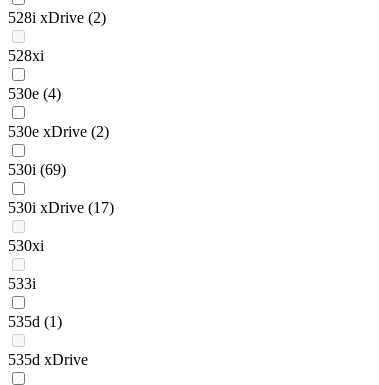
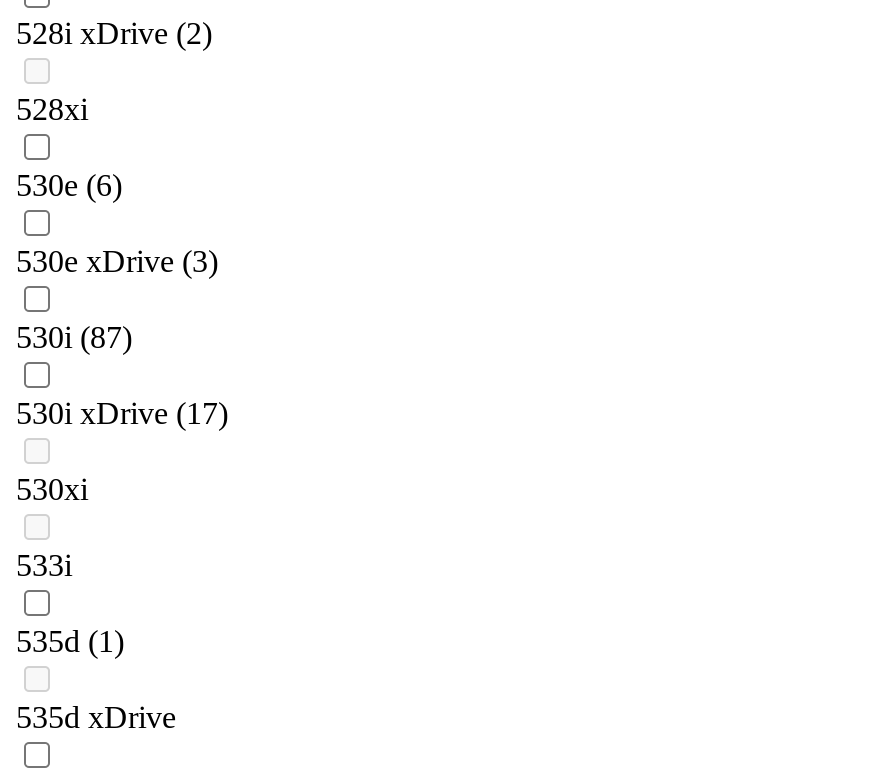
- 530e (4)
+ 530e (6)

- 530e xDrive (2)
+ 530e xDrive (3)

- 530i (69)
+ 530i (87)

..........

* WHAT TO PRODUCE
Line by line, retype the records above exactly, minus the images.

* SOLUTION FOR THIS EXERCISE
- 530e (4)
+ 530e (6)

- 530e xDrive (2)
+ 530e xDrive (3)

- 530i (69)
+ 530i (87)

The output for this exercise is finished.